The problem:
Return exactly those lines of the material below that fall between the line holding "Karen Koepcke Morgan" and the line holding "total: 611.25 -> 633.38", inclusive.

(Supplied material begins)

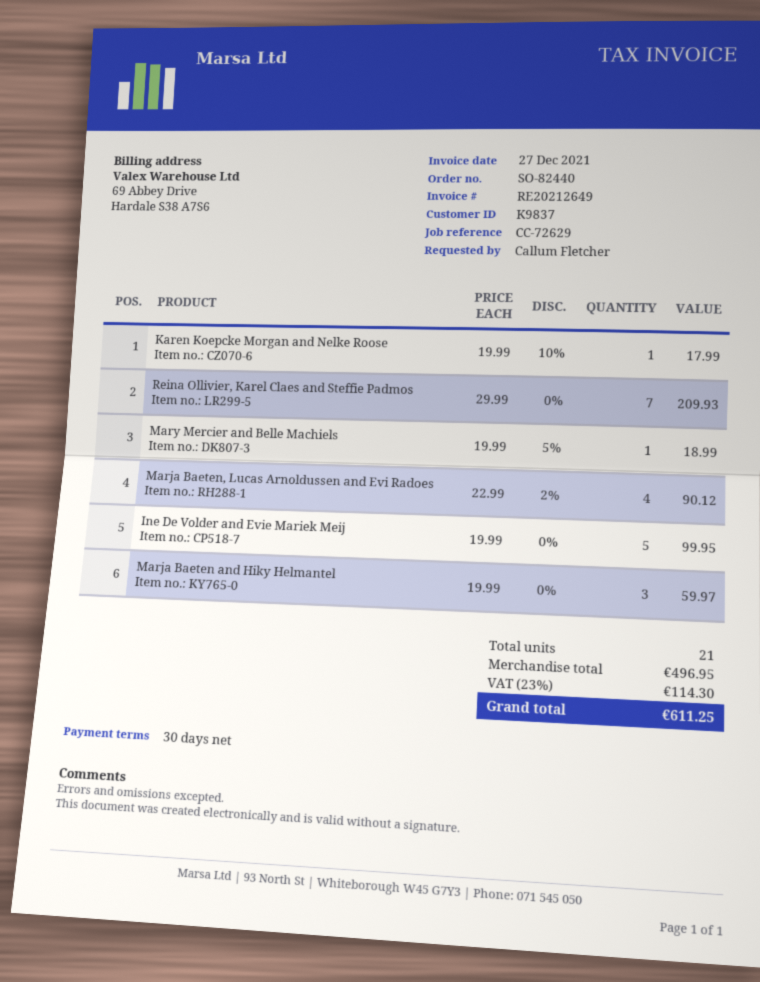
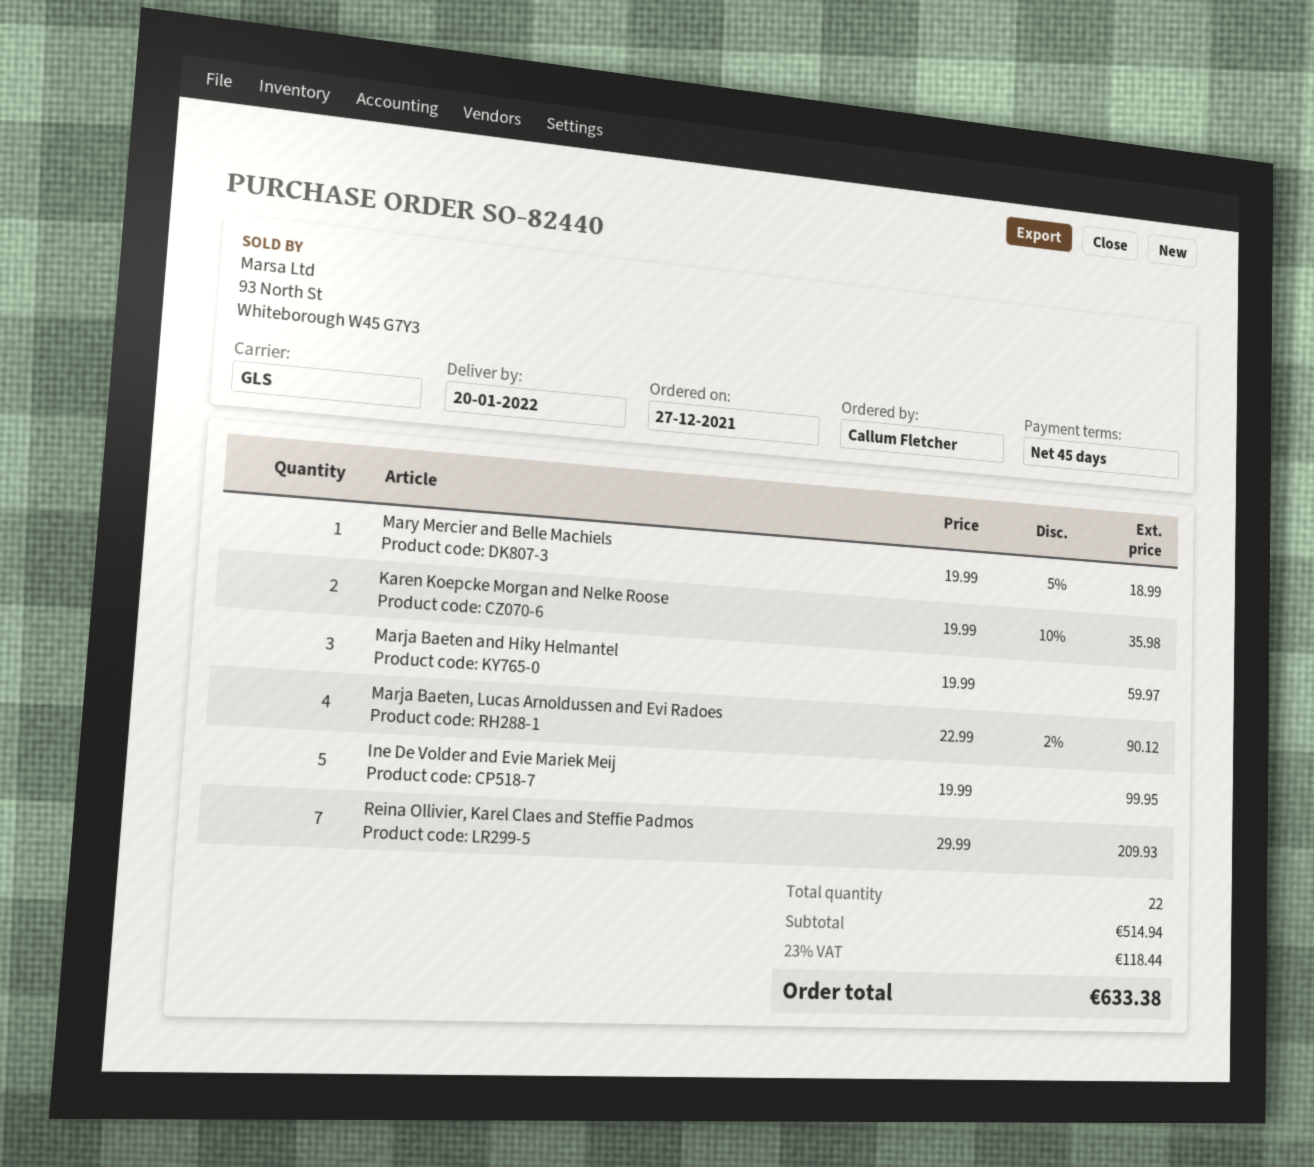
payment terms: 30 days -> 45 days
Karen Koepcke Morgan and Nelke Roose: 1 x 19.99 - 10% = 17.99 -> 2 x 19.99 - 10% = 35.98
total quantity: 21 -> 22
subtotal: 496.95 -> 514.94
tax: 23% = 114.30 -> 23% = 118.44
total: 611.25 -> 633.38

(Supplied material ends)
(Supplied material begins)

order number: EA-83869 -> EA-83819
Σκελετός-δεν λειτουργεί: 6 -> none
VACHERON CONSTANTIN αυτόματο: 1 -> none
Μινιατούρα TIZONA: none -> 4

(Supplied material ends)

Result of this task:
Karen Koepcke Morgan and Nelke Roose: 1 x 19.99 - 10% = 17.99 -> 2 x 19.99 - 10% = 35.98
total quantity: 21 -> 22
subtotal: 496.95 -> 514.94
tax: 23% = 114.30 -> 23% = 118.44
total: 611.25 -> 633.38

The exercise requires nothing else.